Development Challenge
The spiny forests of Southern Madagascar cover 2,080,000 ha, and are among the richest ecosystems on Earth. At the same time, the province of Toliara, which encompasses most of the Spiny Forest Ecoregion, has the highest annual population growth rate in Madagascar at 3.6% in 1999, as well as the greatest poverty. Biodiversity is being lost in the Spiny Forest at an alarming rate due to rapid population growth from high natural birth rates and in-migration; lack of education; and lack of sustainable development alternatives, all leading to unwise production methods (e.g. slash and burn agriculture) and unsustainable use of forest products (for building material, charcoal, medicinal plants).

WWF and ASOS completed a baseline survey and Participatory Rural Appraisal in target villages, that helped the villages develop work plans relating to population and health priorities. The survey helped to identify field agents (individuals and institutions) that would participate in networks for communication, exchange of information, and access to commodities and services. The Project links these local networks to other health and population projects operating in the region to ensure a sustainable flow of supplies and contraceptives to the target communities. These population and health interventions are integrated into community environmental activities that support sustainable resource use while improving household livelihoods. Project activities focus on mobilizing the various Project field agents who actually implement the health, livelihood and environment activities with target populations.

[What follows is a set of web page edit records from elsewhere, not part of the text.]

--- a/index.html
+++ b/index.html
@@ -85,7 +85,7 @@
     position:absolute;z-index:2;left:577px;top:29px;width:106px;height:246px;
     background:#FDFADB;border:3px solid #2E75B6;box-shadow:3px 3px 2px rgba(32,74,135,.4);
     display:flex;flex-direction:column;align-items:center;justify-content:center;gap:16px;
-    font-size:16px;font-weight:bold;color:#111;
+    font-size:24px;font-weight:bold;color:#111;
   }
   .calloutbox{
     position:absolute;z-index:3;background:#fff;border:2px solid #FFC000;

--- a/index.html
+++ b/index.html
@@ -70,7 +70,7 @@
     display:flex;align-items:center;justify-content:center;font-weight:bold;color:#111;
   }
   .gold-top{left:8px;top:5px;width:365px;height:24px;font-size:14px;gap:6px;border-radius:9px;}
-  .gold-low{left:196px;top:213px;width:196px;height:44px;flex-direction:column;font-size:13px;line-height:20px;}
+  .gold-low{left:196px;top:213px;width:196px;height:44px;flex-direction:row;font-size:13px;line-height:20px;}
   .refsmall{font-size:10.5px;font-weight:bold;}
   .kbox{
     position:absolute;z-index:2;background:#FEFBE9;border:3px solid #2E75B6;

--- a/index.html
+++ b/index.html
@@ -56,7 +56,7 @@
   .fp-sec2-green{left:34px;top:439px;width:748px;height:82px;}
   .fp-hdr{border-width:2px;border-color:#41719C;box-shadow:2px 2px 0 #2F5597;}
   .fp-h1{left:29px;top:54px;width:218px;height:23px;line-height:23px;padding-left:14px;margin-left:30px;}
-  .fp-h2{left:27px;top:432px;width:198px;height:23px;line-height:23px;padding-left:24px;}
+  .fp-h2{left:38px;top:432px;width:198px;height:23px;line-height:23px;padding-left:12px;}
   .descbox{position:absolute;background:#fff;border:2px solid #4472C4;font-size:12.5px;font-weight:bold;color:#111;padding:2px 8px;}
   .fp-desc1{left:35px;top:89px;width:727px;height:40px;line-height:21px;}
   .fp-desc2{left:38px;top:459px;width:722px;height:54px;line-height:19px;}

Project activities fall under three main categories:
1) Collaboration and partnerships to strengthen commodity chains, link to information resources, coordinate activities and promote synergies between actors – in particular those synergies that improve health, family planning and local and household economic development.

2) By mobilizing field agents and partners – raise awareness of, strengthen links and access to, and improve the quality of: family health and family planning information, reproductive health care and commodities. Communication activities integrate themes of environmental conservation into the health and population messages.

3) Increased community management of natural resources which includes: tree planting and wild-fire control, designation and management of protected areas, reviving awareness of “dina” or traditional regulations that ensure sustainable natural resource management, and promoting fuel–saving technologies in homes.

4) Promoting capacity building of local authorities to better collaborate with and coordinate efforts of community development partners.